- PROBLEM REQUIREMENTS -
Find the line in the entries below that contains "- Styling: Tailwind CSS with custom themes". Repeat it exactly, and every line after it through the line that contains "and filtering capabilities".

[Dataset records]
============================================================

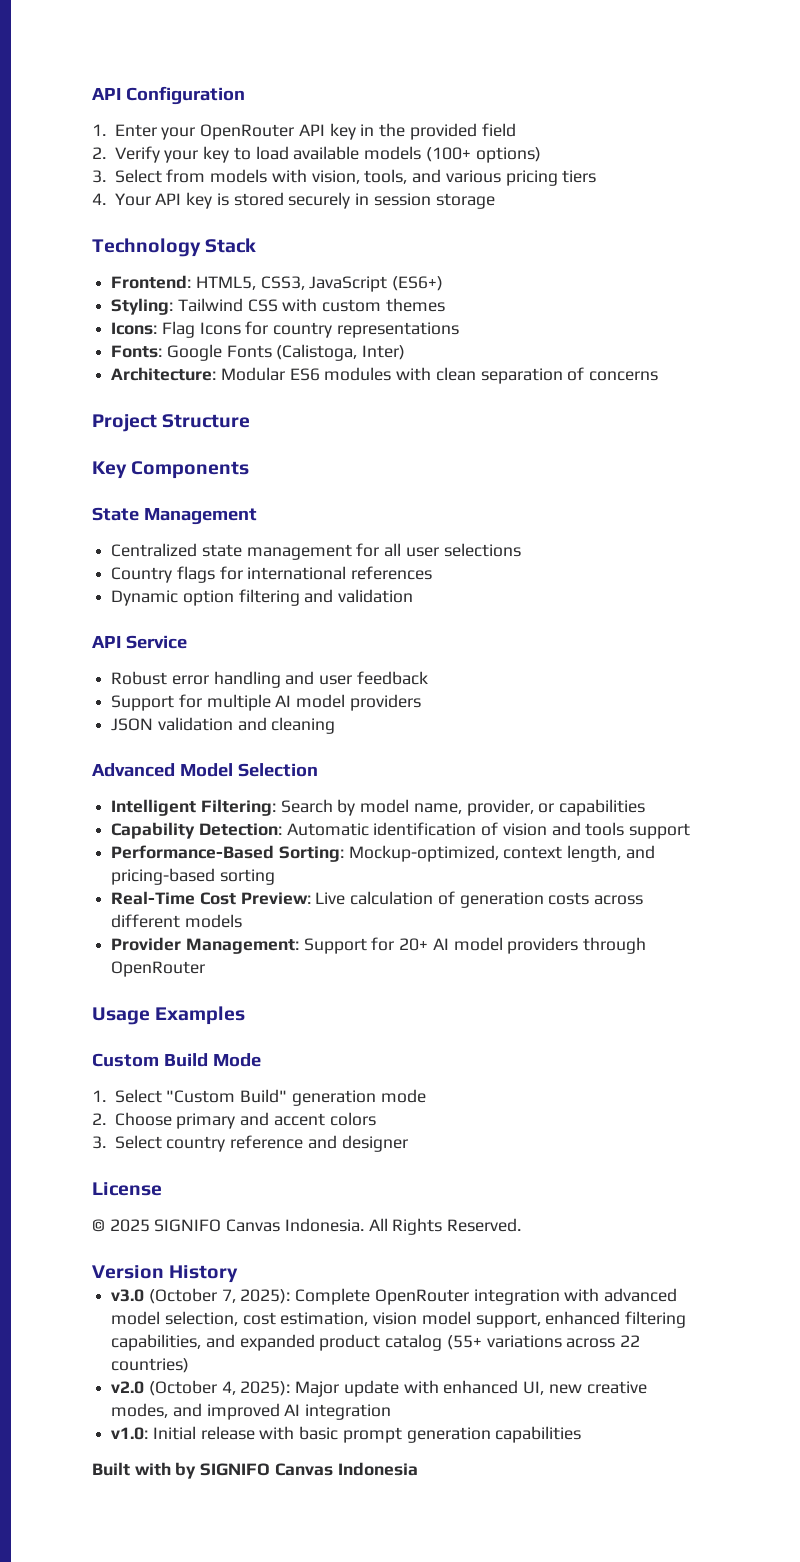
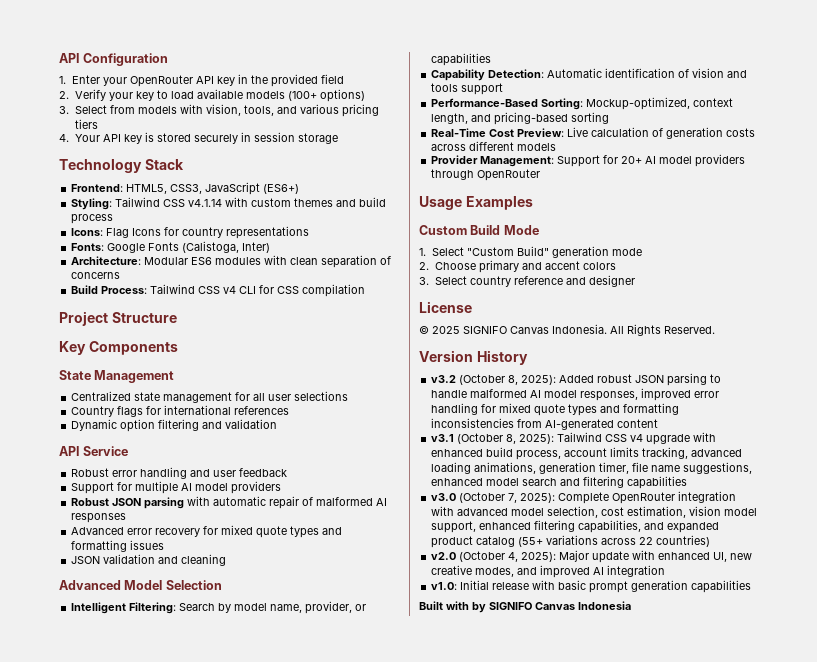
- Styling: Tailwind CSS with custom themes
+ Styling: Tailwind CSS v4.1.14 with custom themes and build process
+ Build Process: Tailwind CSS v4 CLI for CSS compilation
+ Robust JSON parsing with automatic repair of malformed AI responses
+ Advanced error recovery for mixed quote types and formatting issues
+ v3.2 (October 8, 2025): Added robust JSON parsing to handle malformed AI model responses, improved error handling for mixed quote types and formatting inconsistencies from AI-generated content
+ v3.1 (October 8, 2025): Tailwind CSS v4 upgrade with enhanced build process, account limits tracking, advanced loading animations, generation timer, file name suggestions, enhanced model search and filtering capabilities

============================================================

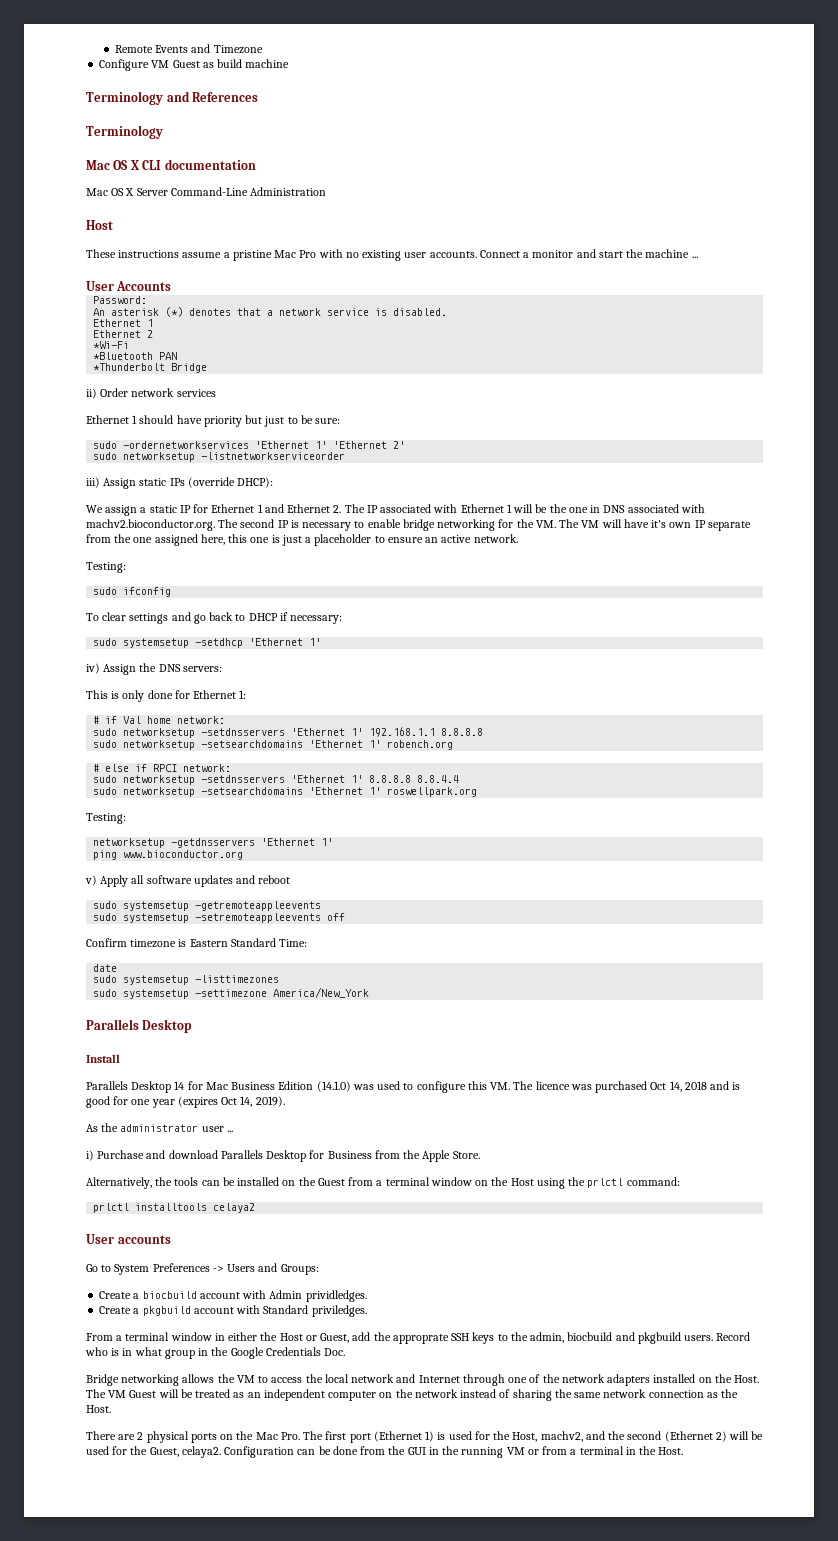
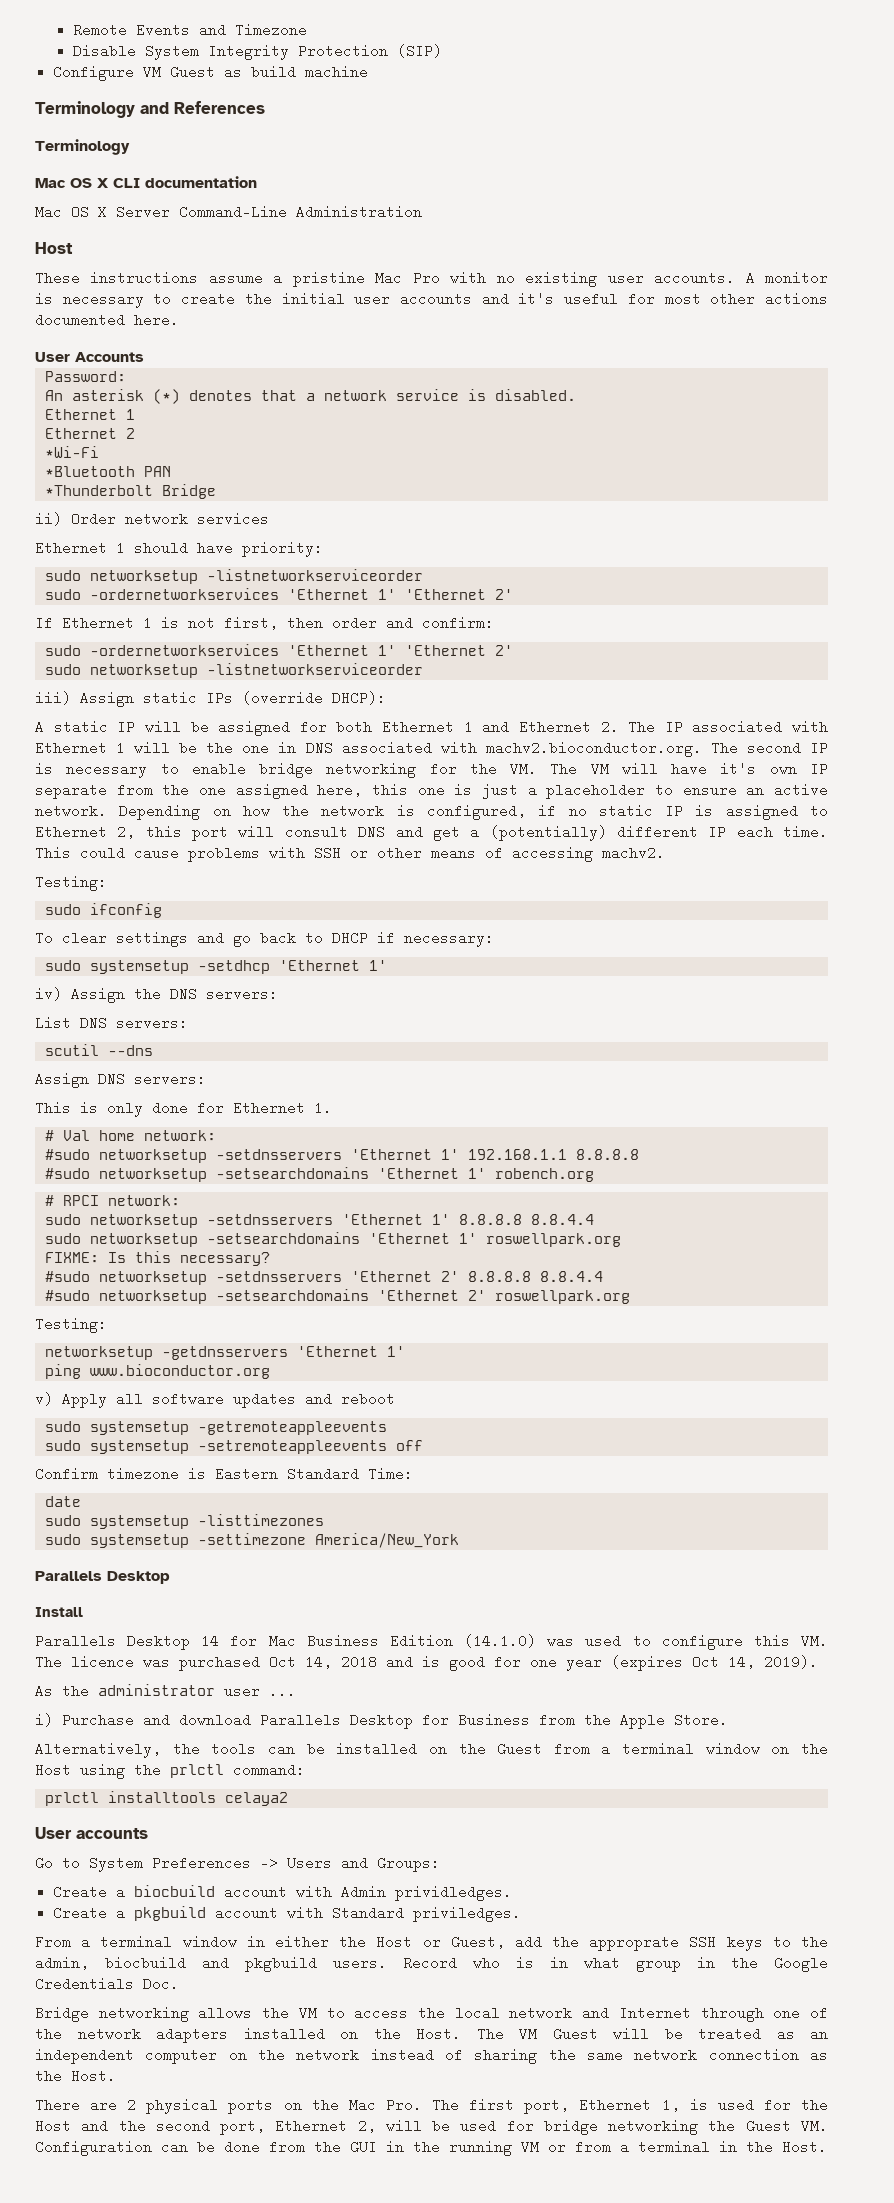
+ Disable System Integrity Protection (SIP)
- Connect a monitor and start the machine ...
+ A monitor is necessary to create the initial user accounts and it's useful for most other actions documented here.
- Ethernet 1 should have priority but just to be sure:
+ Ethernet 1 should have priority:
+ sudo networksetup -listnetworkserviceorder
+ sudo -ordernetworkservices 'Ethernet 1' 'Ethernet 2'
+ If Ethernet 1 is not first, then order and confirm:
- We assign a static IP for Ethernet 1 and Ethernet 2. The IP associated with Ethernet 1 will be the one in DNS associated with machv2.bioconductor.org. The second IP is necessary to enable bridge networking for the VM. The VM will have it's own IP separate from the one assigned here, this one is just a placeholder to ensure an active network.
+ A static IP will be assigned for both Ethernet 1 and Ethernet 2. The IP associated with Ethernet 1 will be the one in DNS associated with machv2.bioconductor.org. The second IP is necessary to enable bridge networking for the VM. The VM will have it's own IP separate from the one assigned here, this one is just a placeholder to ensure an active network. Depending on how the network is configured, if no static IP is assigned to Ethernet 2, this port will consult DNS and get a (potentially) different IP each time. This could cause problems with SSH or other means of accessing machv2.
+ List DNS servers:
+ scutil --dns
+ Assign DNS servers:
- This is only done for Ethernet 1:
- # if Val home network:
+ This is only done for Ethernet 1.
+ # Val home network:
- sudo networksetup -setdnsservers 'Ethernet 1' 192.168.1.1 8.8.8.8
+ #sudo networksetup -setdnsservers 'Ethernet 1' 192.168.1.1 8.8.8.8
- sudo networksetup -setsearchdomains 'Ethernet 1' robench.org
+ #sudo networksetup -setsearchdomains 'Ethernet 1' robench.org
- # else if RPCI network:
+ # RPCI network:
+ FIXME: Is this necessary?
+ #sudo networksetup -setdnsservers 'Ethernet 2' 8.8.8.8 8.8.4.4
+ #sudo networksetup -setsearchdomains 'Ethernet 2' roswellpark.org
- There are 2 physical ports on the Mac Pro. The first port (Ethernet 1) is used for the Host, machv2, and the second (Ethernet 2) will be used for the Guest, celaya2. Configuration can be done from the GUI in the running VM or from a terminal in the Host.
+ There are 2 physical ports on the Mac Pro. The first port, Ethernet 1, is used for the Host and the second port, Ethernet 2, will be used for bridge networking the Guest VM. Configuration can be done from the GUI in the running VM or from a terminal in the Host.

============================================================

- RESPONSE FOR THIS EXERCISE -
- Styling: Tailwind CSS with custom themes
+ Styling: Tailwind CSS v4.1.14 with custom themes and build process
+ Build Process: Tailwind CSS v4 CLI for CSS compilation
+ Robust JSON parsing with automatic repair of malformed AI responses
+ Advanced error recovery for mixed quote types and formatting issues
+ v3.2 (October 8, 2025): Added robust JSON parsing to handle malformed AI model responses, improved error handling for mixed quote types and formatting inconsistencies from AI-generated content
+ v3.1 (October 8, 2025): Tailwind CSS v4 upgrade with enhanced build process, account limits tracking, advanced loading animations, generation timer, file name suggestions, enhanced model search and filtering capabilities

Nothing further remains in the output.